**What this task involves**
Leaving every image behind, reproduce the records word for word.

─── Provided records

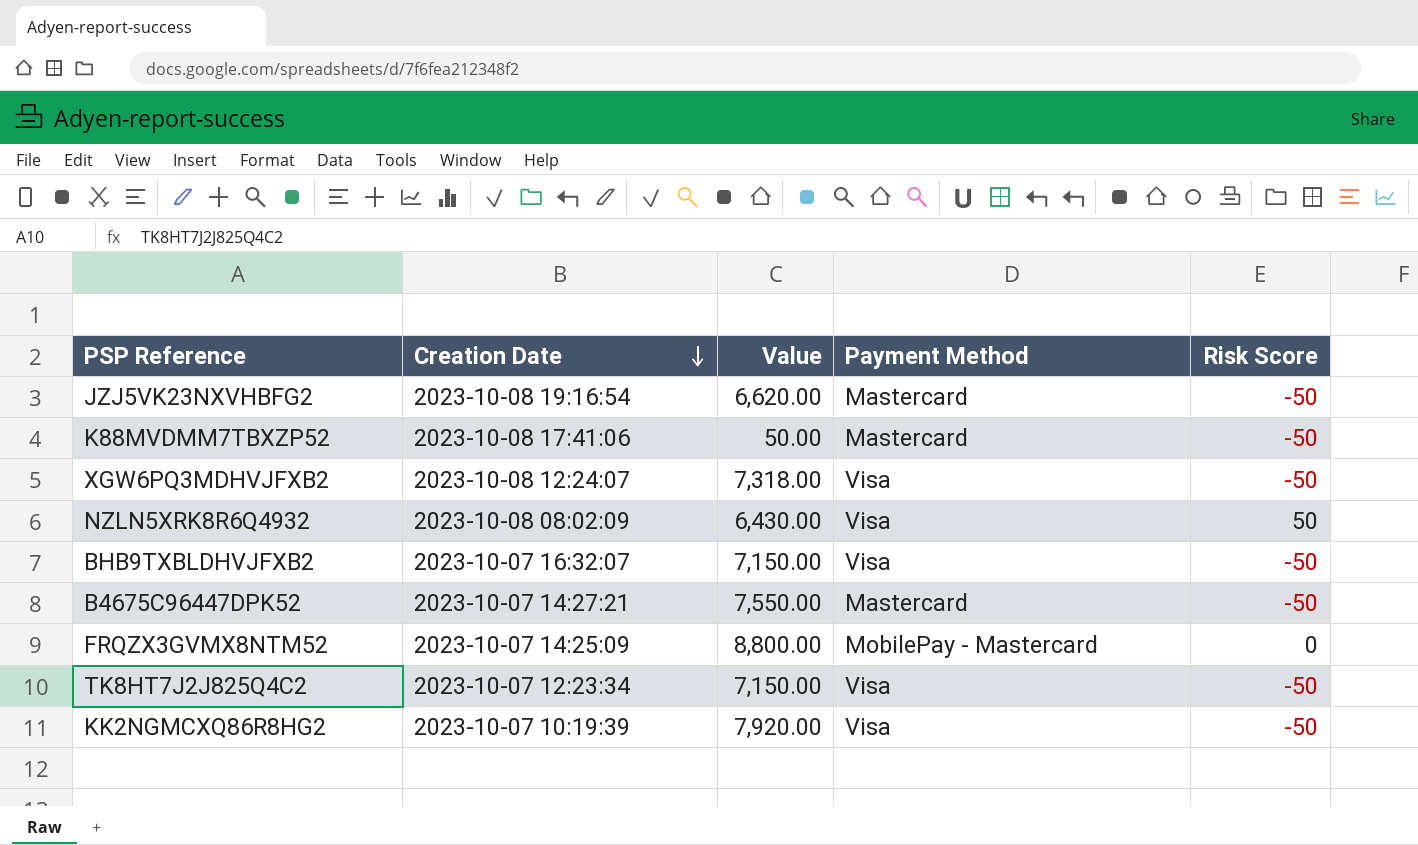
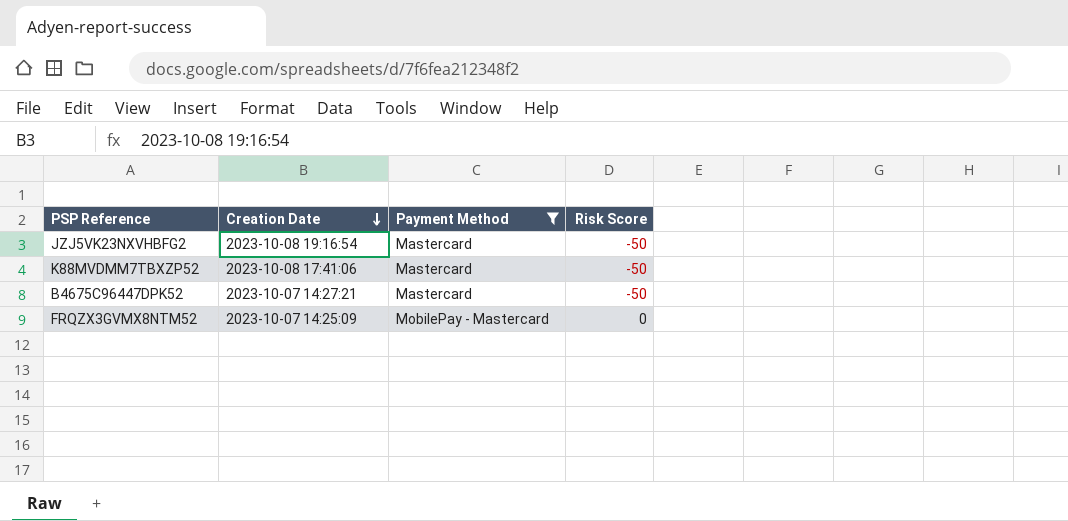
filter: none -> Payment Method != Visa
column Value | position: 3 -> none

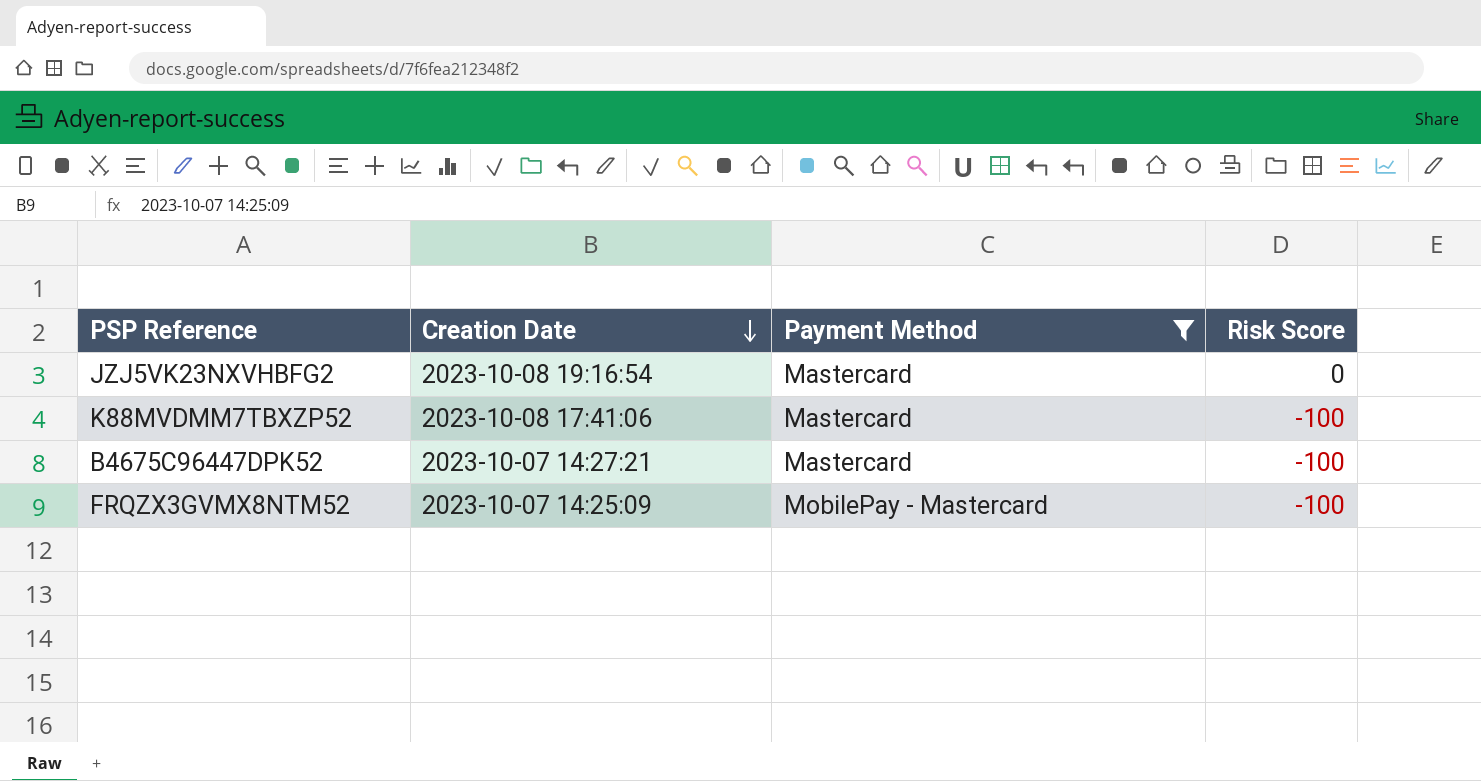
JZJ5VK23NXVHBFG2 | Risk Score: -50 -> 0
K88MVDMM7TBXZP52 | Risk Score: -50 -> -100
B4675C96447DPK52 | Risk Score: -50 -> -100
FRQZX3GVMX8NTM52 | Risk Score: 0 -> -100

──────

**Output for this task**
filter: none -> Payment Method != Visa
column Value | position: 3 -> none

JZJ5VK23NXVHBFG2 | Risk Score: -50 -> 0
K88MVDMM7TBXZP52 | Risk Score: -50 -> -100
B4675C96447DPK52 | Risk Score: -50 -> -100
FRQZX3GVMX8NTM52 | Risk Score: 0 -> -100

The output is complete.